Over a hundred thousand websites were out of commission for about four hours this week due to an Amazon outage. Quora, IFTTT, Autodesk, and Nest were just a few of the higher profile sites affected. Ironically, the popular availability checking service IsItDownRightNow.com was also affected. It’s frustrating for many (to say the least) and it no doubt had a significant, negative financial impact on many of the business that rely upon those servers. However, hearing the reason for the outage should have a lot of the AppDetails community nodding their head in understanding and sharing feelings of compassion and empathy for those that caused the problem– administrators were intentionally taking a few servers offline and accidentally took down more than intended.
As the Verge reports: On Tuesday morning, members of the S3 team were debugging the billing system. As part of that, the team needed to take a small number of servers offline. “Unfortunately, one of the inputs to the command was entered incorrectly and a larger set of servers was removed than intended,” Amazon said. “The servers that were inadvertently removed supported two other S3 subsystems.” The subsystems were important. One of them “manages the metadata and location information of all S3 objects in the region,” Amazon said. Without it, services that depend on it couldn’t perform basic data retrieval and storage tasks.
If critical servers really are being managed from the command line as suggested above, where a typo could be an excuse, I’d say these guys are in serious need of a real systems management solution (but I suspect the explanation is just being intentionally oversimplified). I’ve heard horror stories so many times of IT administrators accidentally deploying an application task to “all computers” and inadvertently rebooting critical systems. People loose their jobs over this kind of thing. I’ve also been on the product side of these situations where the product is called to blame. After all, should a management solution make it easy for users to hurt themselves? The problem of course is that no matter how strong a warning is displayed, it is in the nature of many to quickly dismiss such messages (often without reading them). Especially if such messages are seen frequently, as in with each deployment.

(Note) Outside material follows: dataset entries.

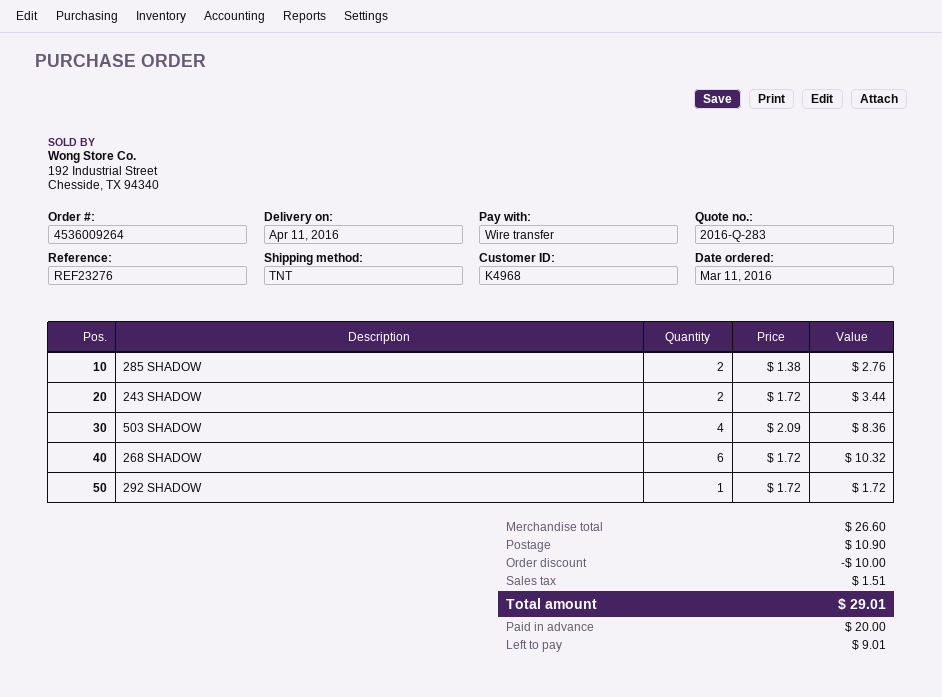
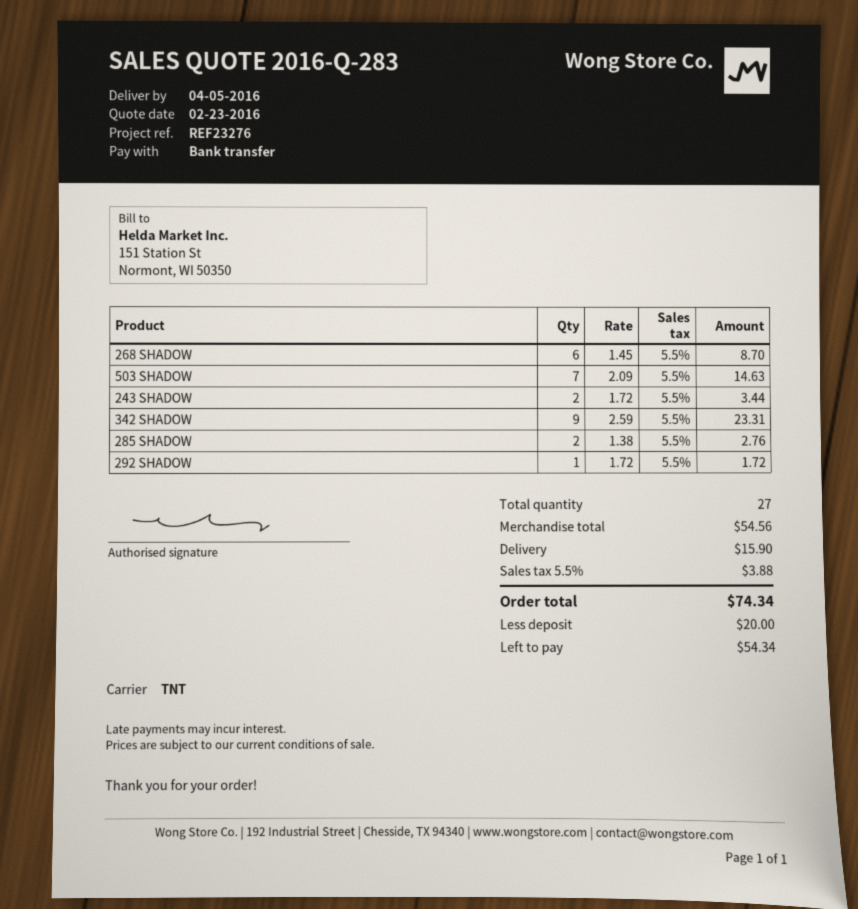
delivery date: 2016-04-11 -> 2016-04-05
503 SHADOW: 4 x 2.09 = 8.36 -> 7 x 2.09 = 14.63
268 SHADOW: 6 x 1.72 = 10.32 -> 6 x 1.45 = 8.70
342 SHADOW: none -> 9 x 2.59 = 23.31
subtotal: 26.60 -> 54.56
discount: 10.00 -> none
shipping: 10.90 -> 15.90
tax: 1.51 -> 3.88
total: 29.01 -> 74.34
balance: 9.01 -> 54.34

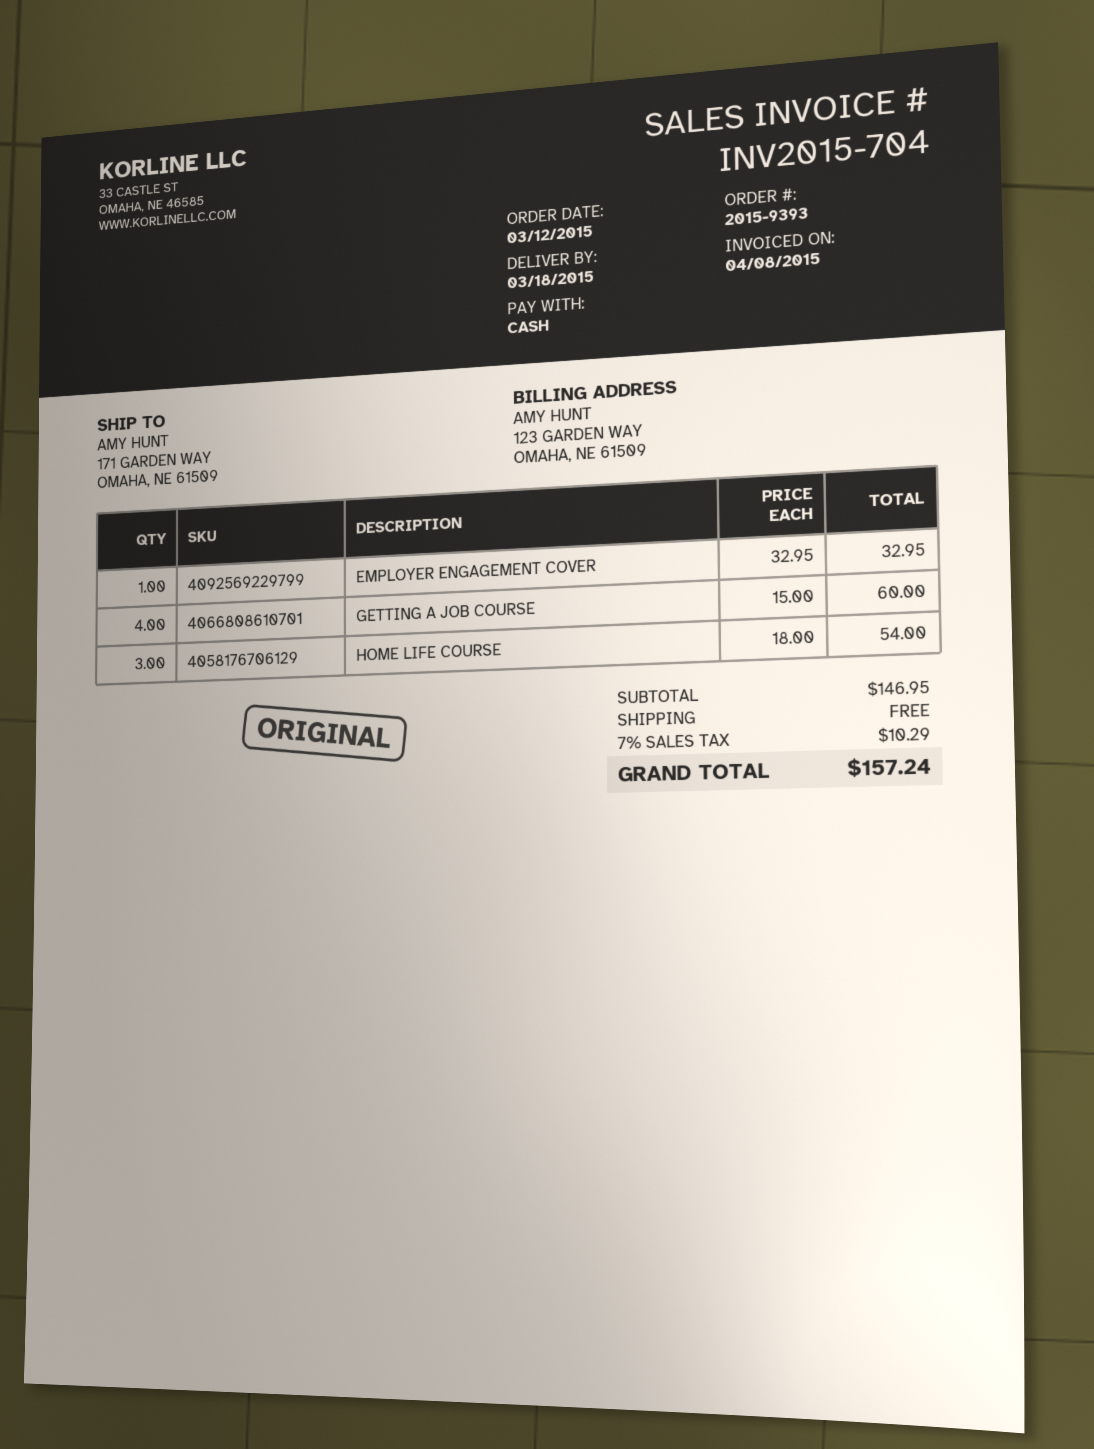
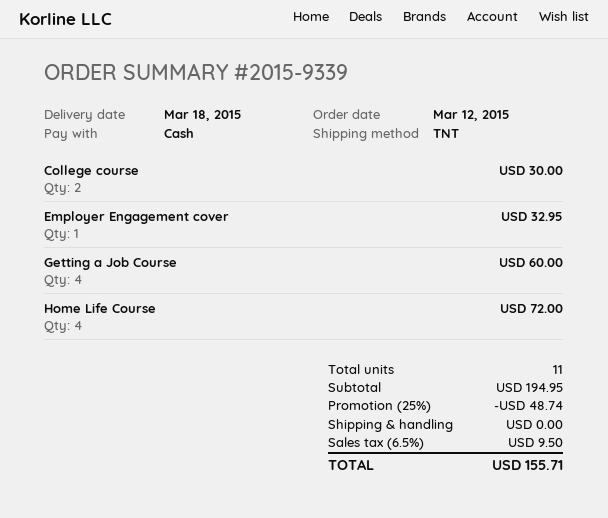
order number: 2015-9393 -> 2015-9339
HOME LIFE COURSE: 3 for 54.00 -> 4 for 72.00
College course: none -> 2 for 30.00
subtotal: 146.95 -> 194.95
discount: none -> 25% = 48.74
tax: 7% = 10.29 -> 6.5% = 9.50
total: 157.24 -> 155.71

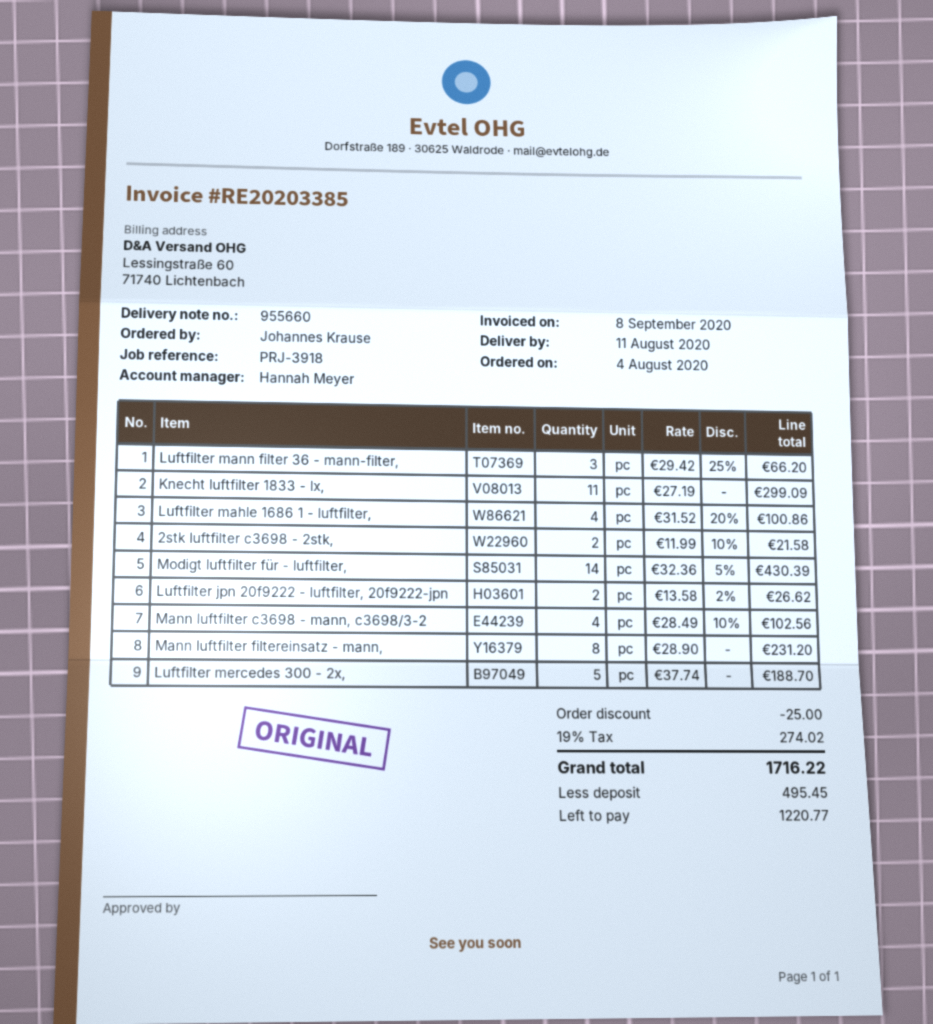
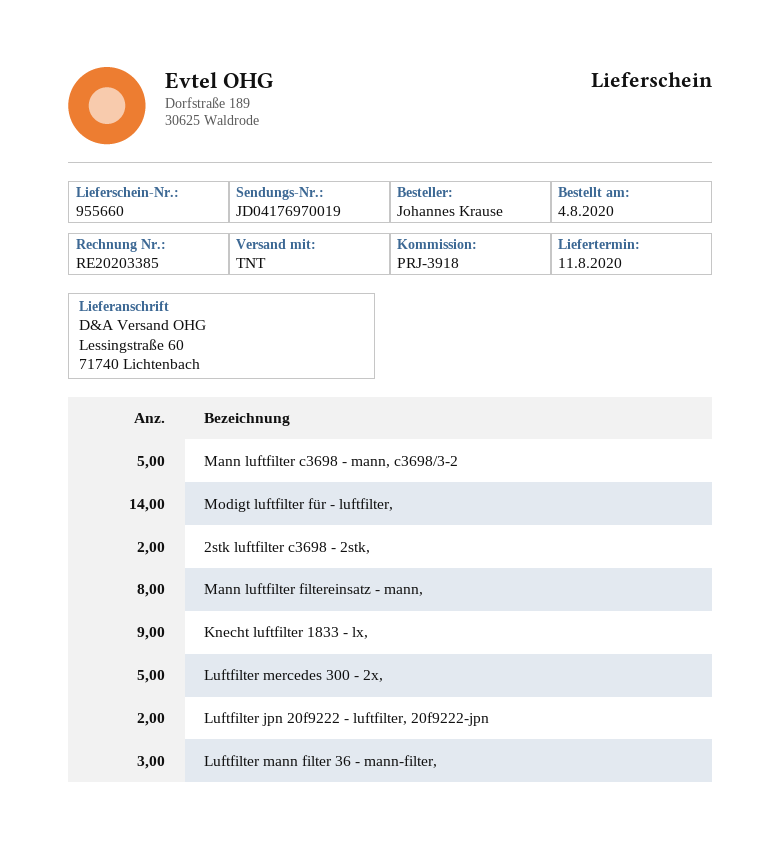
Knecht luftfilter 1833 - lx,: 11 -> 9
Luftfilter mahle 1686 1 - luftfilter,: 4 -> none
Mann luftfilter c3698 - mann, c3698/3-2: 4 -> 5

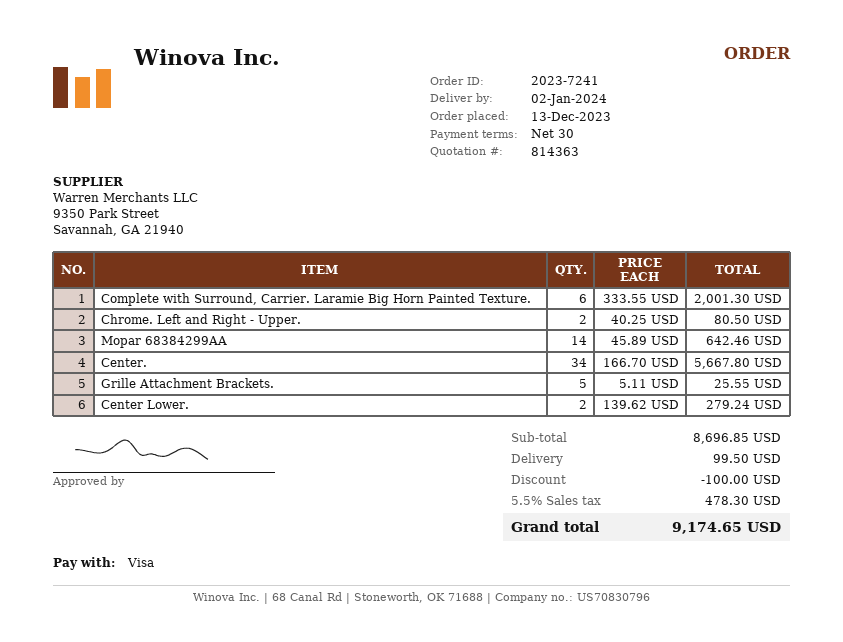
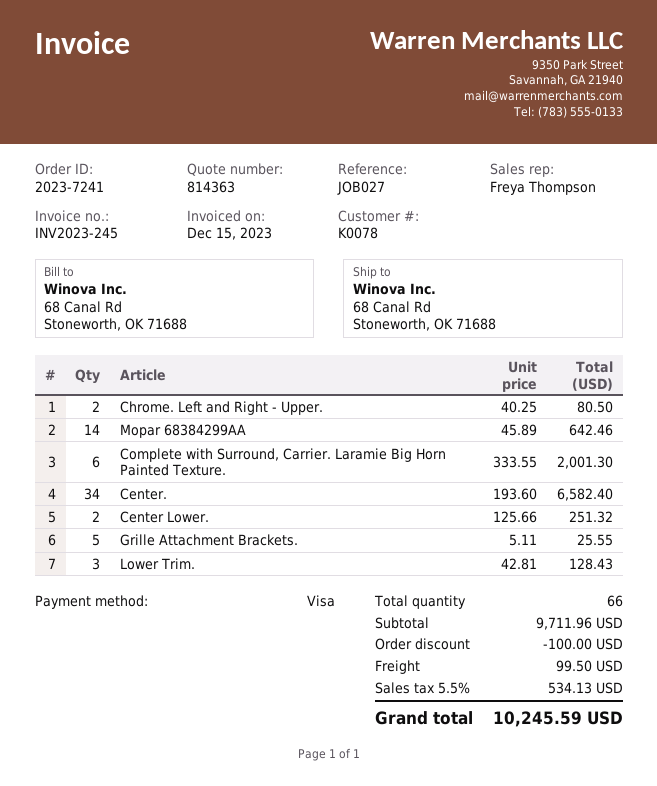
Center.: 34 x 166.70 = 5667.80 -> 34 x 193.60 = 6582.40
Center Lower.: 2 x 139.62 = 279.24 -> 2 x 125.66 = 251.32
Lower Trim.: none -> 3 x 42.81 = 128.43
subtotal: 8696.85 -> 9711.96
tax: 5.5% = 478.30 -> 5.5% = 534.13
total: 9174.65 -> 10245.59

As with any problem, there are certainly solutions. In this case, I would say that systems management solutions can implement ways to minimize inadvertent damage. For one, don’t warn about everything, be smart about it. Even without the smarts to look at a task and see if it is potentially damaging, simply targeting over a certain threshold of systems would make for a good trigger. Trigger what? How about a message that requires a typed response? When deleting something important as a consumer, I’m sometimes asked to type the word DELETE into a text box which forces me to think for an extra moment about what I’m doing. Such should be used sparingly, and even better, optionally. But it is clearly a problem for which product and user may share some blame.
A secondary lesson– test your recovery procedures. It turns out that spinning up all those servers, ordering and checking steps along the way, all took much longer to do than anticipated. Amazon has stated that “S3 has experienced massive growth over the last several years and the process of restarting these services and running the necessary safety checks to validate the integrity of the metadata took longer than expected.”